Sango, her eyes soulful and sad, looked up at him a moment before breaking her gaze and dropping her head, her cheeks coloring as if embarrassed by the whole event. Kagome, on the other hand, met his eyes, her look somewhere between expectant and angry, although the monk could tell that anger didn’t seem directed at him.

“Get a move on, Bouzu,” InuYasha muttered, nudging him a bit. “We need to figure out what’s been going on. Kagome’s all wound up, and it smells like Sango’s been crying.”

Miroku’s brow knit together, and pulling his gaze from Sango’s face, he nodded once. “Most confusing,” he said, almost too soft for anyone besides InuYasha to hear as he turned to Hisa, who was sitting next to the fire pit, holding a teapot. “So what is it I should know, Hisa-sama?” he asked, in a much louder voice.  

Hisa, returning his gaze with one equally penetrating, but not at all unsure or uneasy, rose gracefully to her feet, and bowed a greeting. “Ah, Houshi-sama, InuYasha. I see you made it down from the temple. It’s always a little confusing when you come in at the middle of a conversation. Do come in. Sit down next to your wives, if you would like. I’m sure the women will be happy to make room for you.”

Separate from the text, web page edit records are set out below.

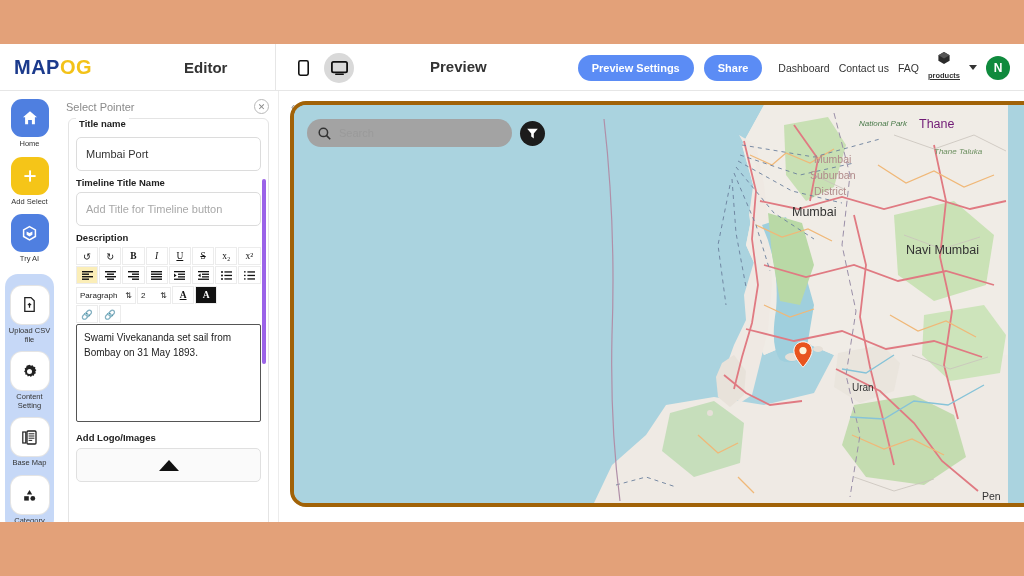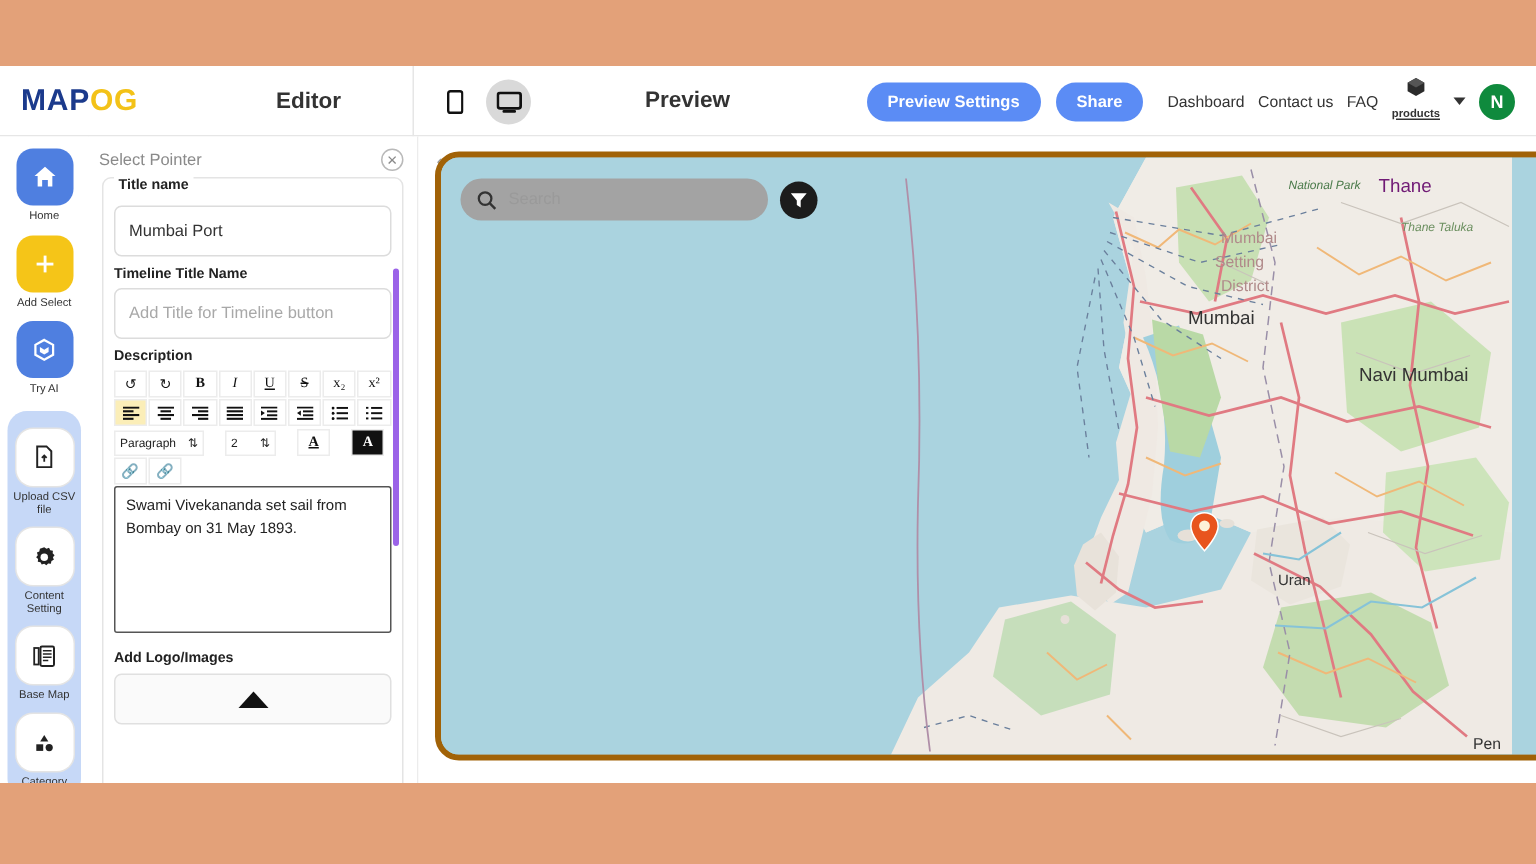--- a/index.html
+++ b/index.html
@@ -71,21 +71,21 @@
   .inp { width:100%; height:34px; border:1px solid #dcdcdc; border-radius:5px;
          padding:0 9px; font-size:11px; color:#333; font-family:"Liberation Sans", sans-serif;
          background:#fff; outline:none; }
   .inp::placeholder { color:#a8a8a8; }
   .tb-row { display:flex; gap:1px; margin-bottom:1px; }
   .tb-btn { width:22.2px; height:18px; background:#fff; border:1px solid #ececec;
             display:flex; align-items:center; justify-content:center;
             font-size:9.5px; color:#111; cursor:pointer; font-family:"Liberation Serif", serif; }
   .tb-btn.sel { background:#fbeeb8; }
   .tb-btn.dis { color:#c9c9c9; }
-  .tb-row2 { display:flex; gap:14px; margin:2px 0 1px 0; align-items:center; }
+  .tb-row2 { display:flex; gap:1px; margin:2px 0 1px 0; align-items:center; }
   .sel-box { height:17px; border:1px solid #ececec; background:#fff; font-size:8px;
              display:flex; align-items:center; justify-content:space-between;
              padding:0 3px; color:#222; cursor:pointer; }
   .ta { width:100%; height:98px; border:1.5px solid #555; border-radius:2px;
         padding:6px 7px; font-size:10px; line-height:1.45; color:#222; resize:none;
         font-family:"Liberation Sans", sans-serif; outline:none; }
   .upload-box { margin-top:5px; width:100%; height:34px; border:1px solid #e0e0e0;
                 border-radius:5px; background:#fafafa; display:flex;
                 align-items:center; justify-content:center; }
   .scroll-track { position:absolute; right:2px; top:14px; width:4px; height:400px; }
@@ -442,21 +442,21 @@
 
           <ellipse cx="498" cy="252" rx="7" ry="4" fill="#e6e0d8"></ellipse>
           <ellipse cx="524" cy="244" rx="5" ry="3" fill="#e6e0d8"></ellipse>
           <circle cx="416" cy="308" r="3" fill="#e6e0d8"></circle>
         </svg>
 
         <div class="maplabel" style="left:565px;top:14px;font-size:8px;color:#4a7a4a;font-style:italic;">National Park</div>
         <div class="maplabel" style="left:625px;top:12px;font-size:12.5px;color:#701a75;">Thane</div>
         <div class="maplabel" style="left:640px;top:42px;font-size:8px;color:#6b8f5f;font-style:italic;">Thane Taluka</div>
         <div class="maplabel" style="left:520px;top:48px;font-size:10.5px;color:#b08a8a;">Mumbai</div>
-        <div class="maplabel" style="left:516px;top:64px;font-size:10.5px;color:#b08a8a;">Setting</div>
+        <div class="maplabel" style="left:516px;top:64px;font-size:10.5px;color:#b08a8a;">Suburban</div>
         <div class="maplabel" style="left:520px;top:80px;font-size:10.5px;color:#b08a8a;">District</div>
         <div class="maplabel" style="left:498px;top:100px;font-size:12.5px;color:#333;">Mumbai</div>
         <div class="maplabel" style="left:612px;top:138px;font-size:12.5px;color:#333;">Navi Mumbai</div>
 
         <div class="maplabel" style="left:558px;top:277px;font-size:10px;color:#333;">Uran</div>
         <div class="maplabel" style="left:688px;top:385px;font-size:10.5px;color:#333;">Pen</div>
 
         <div class="pin-marker" style="left:499px;top:236px;">
           <svg width="20" height="27" viewBox="0 0 20 27">
             <path d="M10 0.8 C4.8 0.8 0.9 4.7 0.9 9.8 C0.9 16.5 10 26.2 10 26.2 C10 26.2 19.1 16.5 19.1 9.8 C19.1 4.7 15.2 0.8 10 0.8 Z" fill="#e8541e" stroke="#fff" stroke-width="1"></path>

“Indeed we will,” Fujime said, moving back to sit with her daughter Akiko.

“Something’s happened,” InuYasha said. His right ear twitched as he watched Kagome, who gave him a little nod, but also a little smile, which let him know she was all right and under control. Seeing that he breathed a small sigh of relief.

“Of course we made it down,” Miroku said, “With the message you sent with Isao, how could I not show up? That roof’s not nearly as important.” Miroku slipped off his sandals as he prepared to step onto the raised wooden platform.

InuYasha, wearing no shoes, stepped up before the monk was finished. Baskets and fabric were moved out of the way as he headed to Kagome’s side. “This is going to be a day they’ll talk about,” he said as he walked across the room. “First we had trouble with that...that...” Hisa gave him a look, and he swallowed, hurrying to join Kagome. “With Chiya, and then we learned afterwards that there was trouble down here. Didn’t waste any time after that.”

Hisako, twisting her mouth into a knowing smirk, nodded at him as she moved a bit to give him room to sit down. “Ah, so Chiya-chan gave you problems up the hill as well?”

“Gave herself more,” the hanyou said, seating himself with his usual easy grace.

Kagome raised a curious eyebrow as he sat down next to her. “Gave herself problems?” the young miko asked.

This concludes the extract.